The general, emerging from a Humvee that had moved up the column during a lull in the fighting, said this was the closest his units had gotten to the city.
"We're very motivated. We know that Daesh is an enemy we have to destroy," he said.
In a vehicle nearby, one veteran fighter, 34-year-old Sadeq Raouf, sang popular Kurdish tunes and cracked jokes as small arms fire crackled and mortar shells dropped nearby at the rate of once a minute. Raouf and his colleague, a young fighter named Fakhr Din, would stop occasionally to fire their M-16s at buildings where they suspected the militants were bunkered.
Later in the battle, Humvees and technicals established a perimeter, allowing bulldozers to create a berm to impede car bombers from approaching.
Even here, the schizophrenic nature of the battle could be seen: One commander, a blue disposable razor poised before his face, squinted into a silver-framed mirror propped on his armored vehicle. He took one cautious swipe when the high-pitched whine of an incoming mortar shell drowned out the sounds of outgoing gunfire. It fell less than 10 yards away. He then continued to shave.
Yet there were losses in Thursday's operation. A visiting reporter saw two Kurdish fighters evacuated from the front line, one with severe head injuries. Local media spoke of at least five killed and others wounded, and there were unconfirmed reports of greater casualties.

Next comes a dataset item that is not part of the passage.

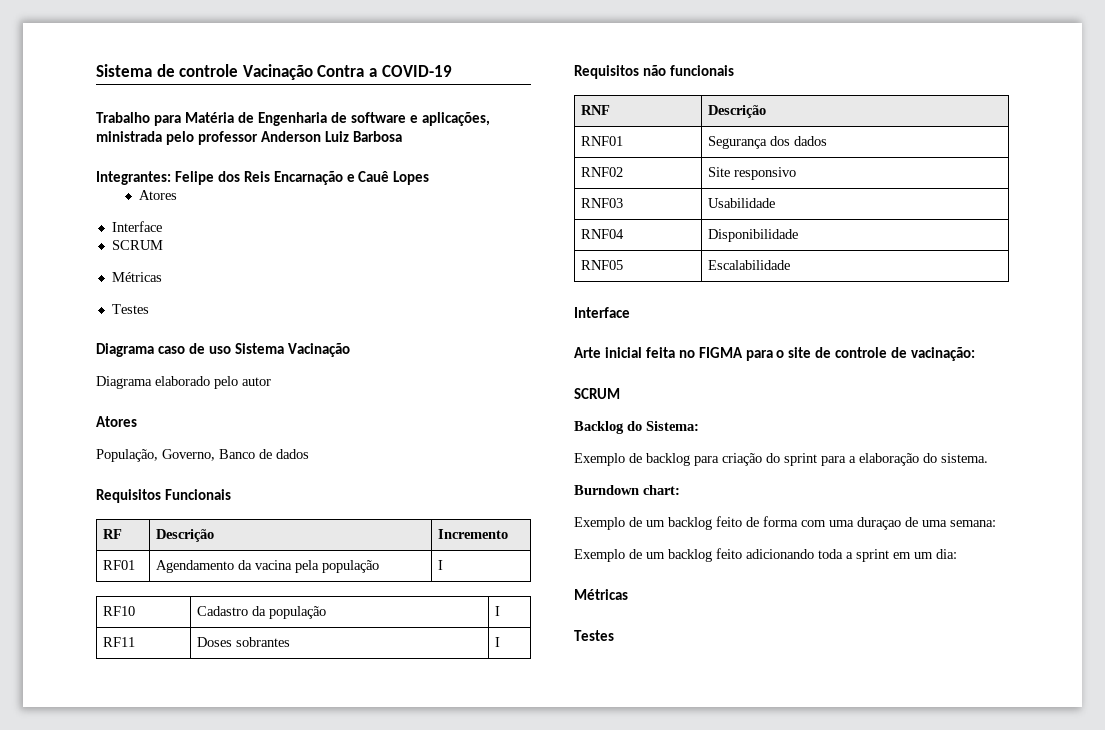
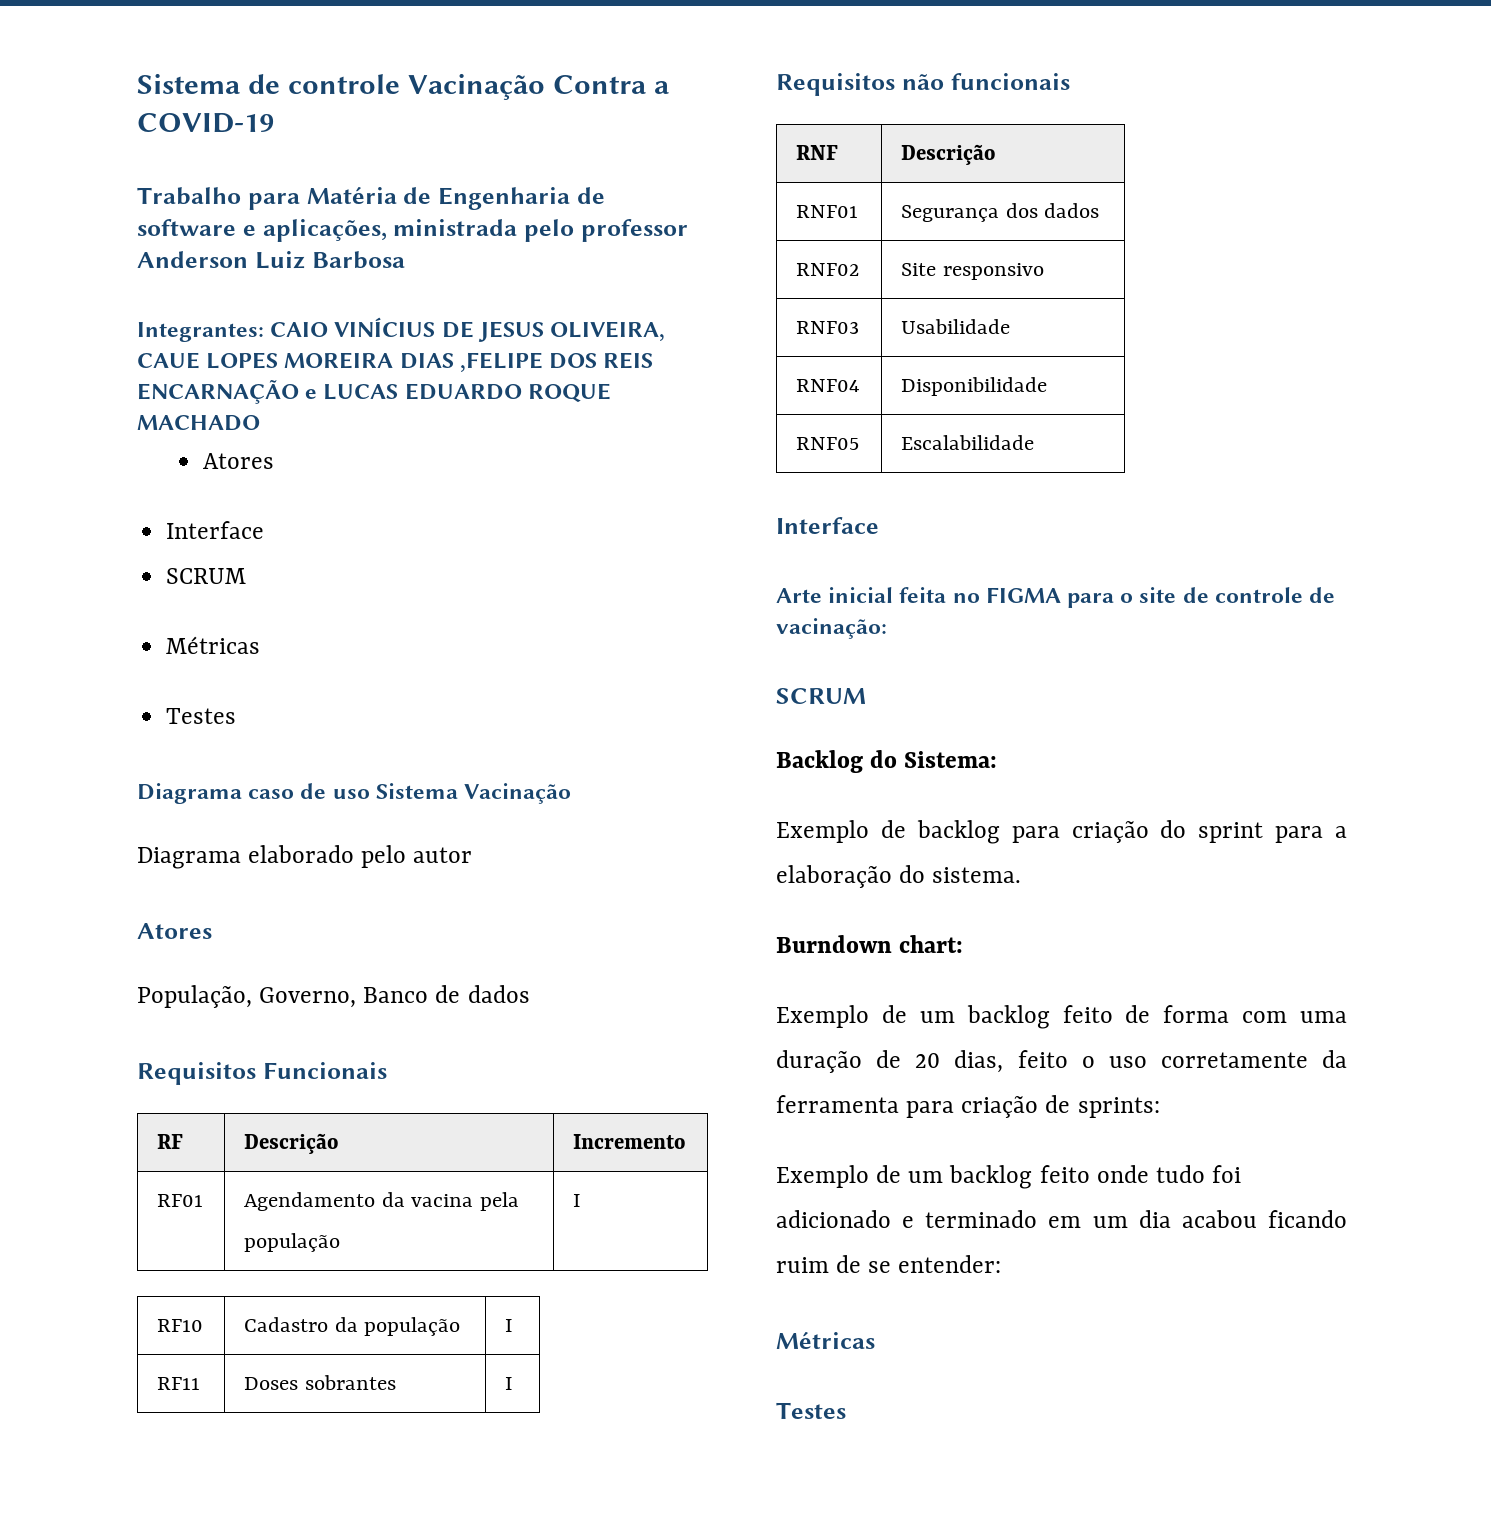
[174,171,430,185] Felipe dos Reis Encarnação e Cauê Lopes -> [270,317,666,342] [137,352,654,372] [137,380,611,404] [137,415,260,431] CAIO VINÍCIUS DE JESUS OLIVEIRA, CAUE LOPES MOREIRA DIAS ,FELIPE DOS REIS ENCARNAÇÃO e LUCAS EDUARDO ROQUE MACHADO
[857,517,996,530] [574,548,957,562] duraçao de uma semana: // Exemplo de um backlog feito adicionando toda a sprint em um dia: -> [776,1050,1347,1073] [776,1095,1160,1118] [776,1165,1242,1189] [776,1210,1347,1228] [776,1255,1002,1273] duração de 20 dias, feito o uso corretamente da ferramenta para criação de sprints: // Exemplo de um backlog feito onde tudo foi adicionado e terminado em um dia acabou ficando ruim de se entender:

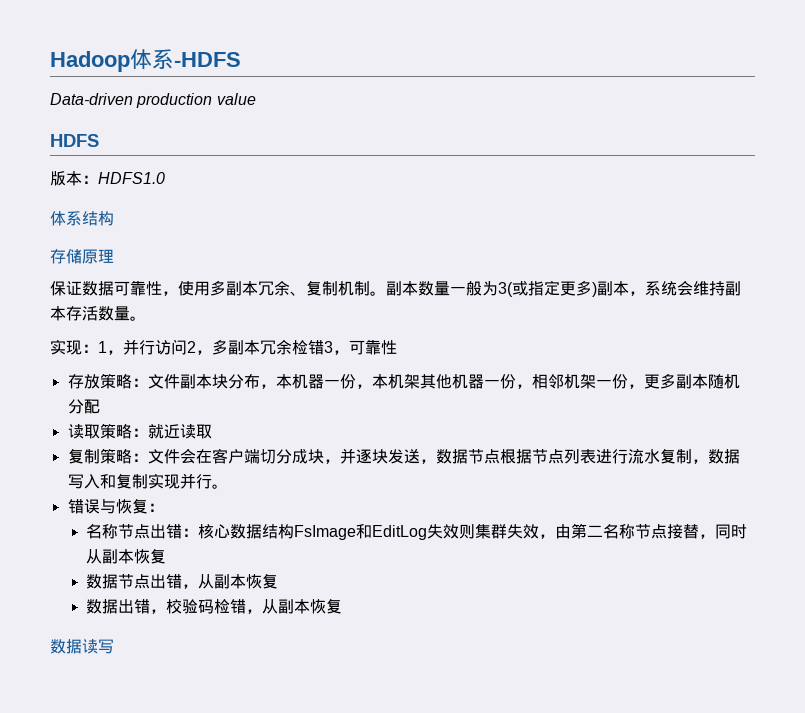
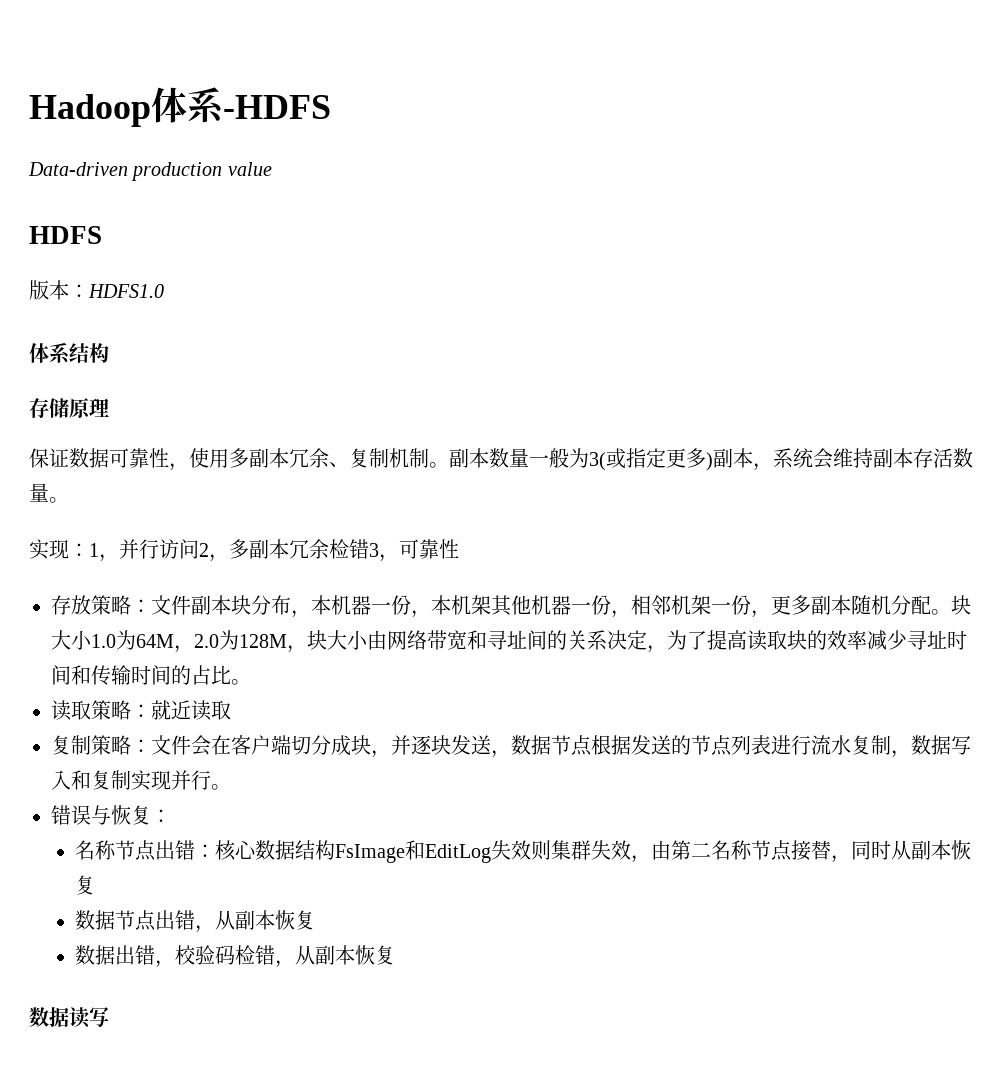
(100, 406) none -> [931,595,971,615] [51,630,967,653] [51,665,251,685] 。块大小1.0为64M，2.0为128M，块大小由网络带宽和寻址间的关系决定，为了提高读取块的效率减少寻址时间和传输时间的占比。
(532, 456) none -> [631,735,691,755] 发送的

The Pentagon said Thursday that a U.S. service member was killed in a roadside bomb blast.
The soldier had been assisting in the Mosul offensive, making him the first American casualty in the campaign, which has incorporated more than 5,000 U.S. troops who are officially acting in an "advise and assist" capacity to the various fighting groups in Iraq.
U.S. and British special forces units, however, have taken a more active role .
Officials would not comment on whether the soldier was embedded with the Kurdish fighters or other Iraqi security forces, but said that he was hit while traveling in a vehicle and that no one else was injured.
Meanwhile, Iraq's elite special forces units mounted their own offensive in nearby Bartella, a Christian town just 13 miles east of Mosul, which Lt. Gen. Talib Shaghati, a senior commander with the counter-terrorism forces, said was a "main defensive line" in front of the advancing troops.
"I declare to the families of Bartella and Mosul that we have achieved full control of the town of Bartella," Shaghati said in a news conference Thursday evening. Soldiers nearby, however, said that pockets of Islamic State fighters remained and that there was still a risk of car bombs.
Disparate gunfire could be heard in the outskirts late Thursday, and one special forces operative had to be evacuated.
The town, which was overrun by the jihadists in late 2014 during their blitz campaign to take large swaths of the Nineveh plains, was said to be deserted, Shaghati said. Many of its residents had escaped to the city of Irbil in the days after its capture.
"The fall of this town in our hands means we are ready for Mosul. We give tidings to our people in Mosul that we are on the way," Shaghati said.
He insisted casualties on the government side had been minimal while more than 15 vehicles used by car bombers had been destroyed. Amaq, a news agency affiliated with Islamic State, said in a report Thursday that "six martyrdom operations" struck government forces in Bartella, a reference to the suicide attacks .
The advances come as Iraqi Prime Minister Haider Abadi addressed a gathering of Western and regional diplomats in Paris to discuss plans for the future of Mosul after Islamic State has been ousted , saying that the campaign was progressing faster than planned.
"Iraq today is closer than any time in the past in its unity and determination to liberate this land from the terrorists."
3:45 p.m.: This article was updated with a staff-written report.